A Polícia Federal (PF) concluiu que o presidente Jair Bolsonaro, o deputado Filipe Barros (PSL) e o tenente-coronel Mauro Cesar Barbosa Cid, ajudante de ordens da Presidência da República, divulgaram uma investigação sigilosa que apura um ataque hacker ao Tribunal Superior Eleitoral (TSE), tendo cometido o crime de violação de sigilo funcional.
O objetivo, de acordo com a PF, foi espalhar informações falsas sobre a segurança das urnas eletrônicas. Com isso, houve danos à confiança no sistema de votação usado no Brasil.
Segundo a delegada Denisse Dias Rosas Ribeiro, a ausência de Bolsonaro, que deixou de cumprir uma ordem judicial para prestar depoimento na última sexta-feira (28), não atrapalhou o trabalho. A Advocacia-Geral da União (AGU), que defende o presidente, vem sustentando que o inquérito sobre o ataque hacker não era sigiloso, versão que é contestada pela PF.
Embora a Polícia Federal tenha concluído que houve crime, Bolsonaro e Filipe Barros não foram indiciados porque há um entendimento, entre ministros do Supremo Tribunal Federal (STF), de que essa medida só pode ser aplicada a pessoas com foro privilegiado se houver prévia autorização. Assim, apenas o ajudante de ordens foi indiciado.

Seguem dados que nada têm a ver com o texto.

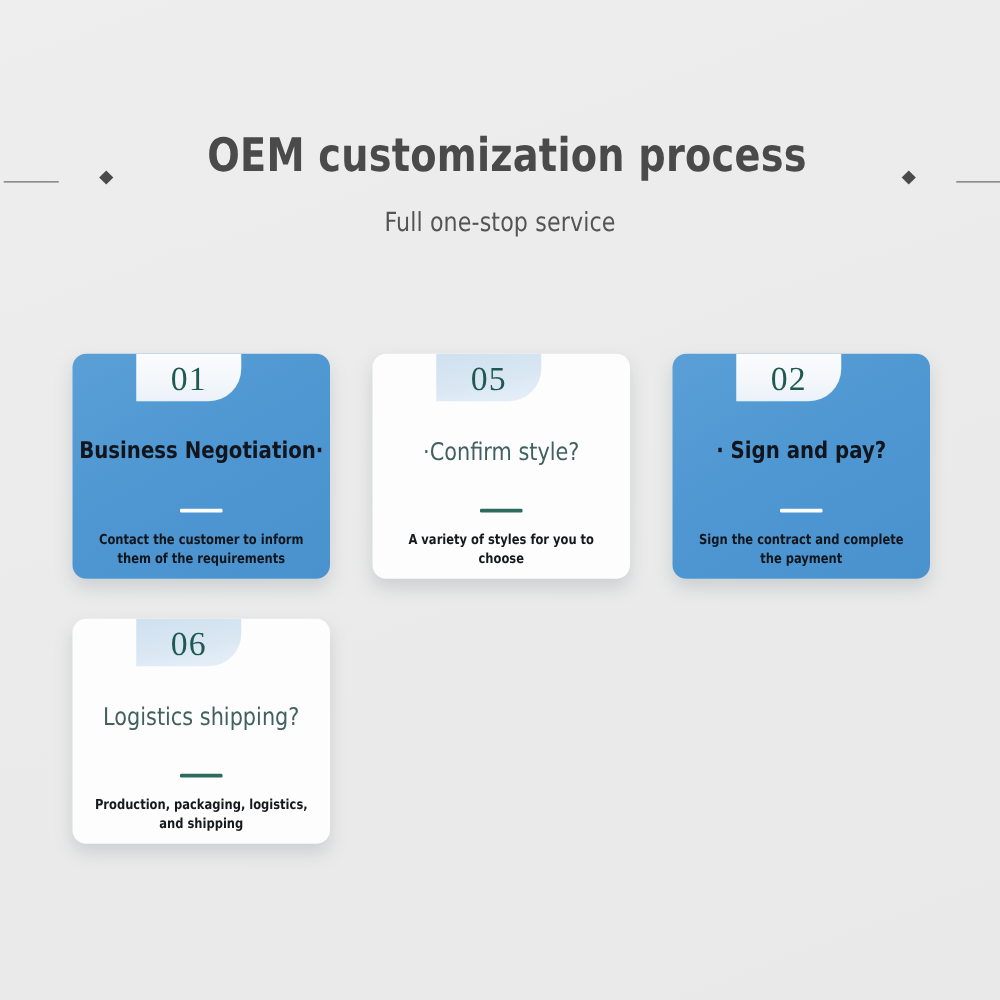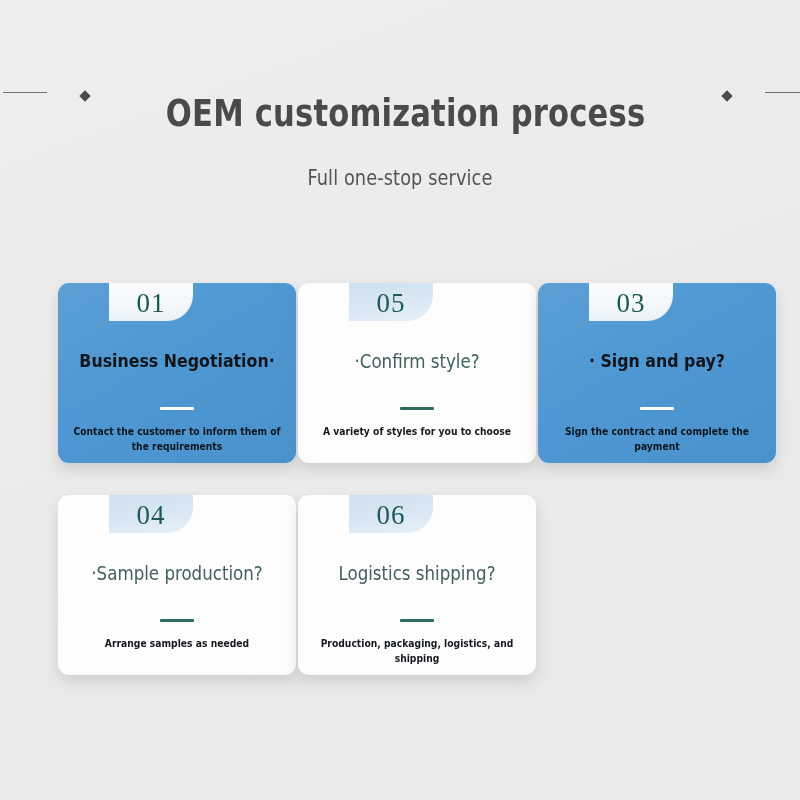--- a/index.html
+++ b/index.html
@@ -27,21 +27,21 @@
   .header {
     position: absolute;
     top: 92px;
     left: 0;
     width: 800px;
     text-align: center;
   }
 
   .title-row {
     display: flex;
-    align-items: flex-start;
+    align-items: flex-end;
     justify-content: center;
     gap: 14px;
     height: 54px;
     margin-left: 12px;
   }
 
   .deco-line {
     width: 44px;
     height: 1px;
     background: #6e6e6e;
@@ -85,21 +85,21 @@
     left: 58px;
     width: 686px;
     display: grid;
     grid-template-columns: repeat(3, 206px);
     grid-column-gap: 34px;
     grid-row-gap: 32px;
   }
 
   .card {
     position: relative;
-    width: 238px;
+    width: 206px;
     height: 180px;
     border-radius: 11px;
     box-shadow: 0 7px 14px rgba(120, 130, 140, 0.26);
     overflow: hidden;
   }
 
   .card.blue {
     background: linear-gradient(150deg, #5b9fd6 0%, #4e97d2 48%, #4a92cd 100%);
   }
 
@@ -232,35 +232,27 @@
       <div class="num-tab">
         <span class="num-text">05</span>
       </div>
       <div class="card-title">·Confirm style?</div>
       <div class="divider"></div>
       <div class="card-desc">A variety of styles for you to choose</div>
     </div>
 
     <div class="card blue">
       <div class="num-tab">
-        <span class="num-text">03</span>
+        <span class="num-text">02</span>
       </div>
       <div class="card-title">· Sign and pay?</div>
       <div class="divider"></div>
       <div class="card-desc">Sign the contract and complete the payment</div>
     </div>
 
-    <div class="card white">
-      <div class="num-tab">
-        <span class="num-text">04</span>
-      </div>
-      <div class="card-title">·Sample production?</div>
-      <div class="divider"></div>
-      <div class="card-desc">Arrange samples as needed</div>
-    </div>
 
 
     <div class="card white">
       <div class="num-tab">
         <span class="num-text">06</span>
       </div>
       <div class="card-title">Logistics shipping?</div>
       <div class="divider"></div>
       <div class="card-desc">Production, packaging, logistics, and shipping</div>
     </div>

O documento está agora no gabinete do ministro Alexandre de Moraes, relator no Supremo Tribunal Federal (STF) de um inquérito aberto para apurar o vazamento. O próximo passo agora deverá ser encaminhar o trabalho da PF para manifestação do procurador-geral da República, Augusto Aras, que poderá concordar ou não com a PF. O indiciamento é apenas a conclusão da polícia de que há elementos para atribuir a uma pessoa responsabilidade por um crime.
Em trecho do documento entregue ao STF, a delegada escreveu: “Todos, portanto, revelaram fatos que tiveram conhecimento em razão do cargo e que deveria permanecer em segredo até conclusão das investigações, causando danos à administração pela vulnerabilização da confiança da sociedade no sistema eleitoral brasileiro e no Tribunal Superior Eleitoral (TSE), tudo com a adesão voluntária e consciente do próprio mandatário da nação.”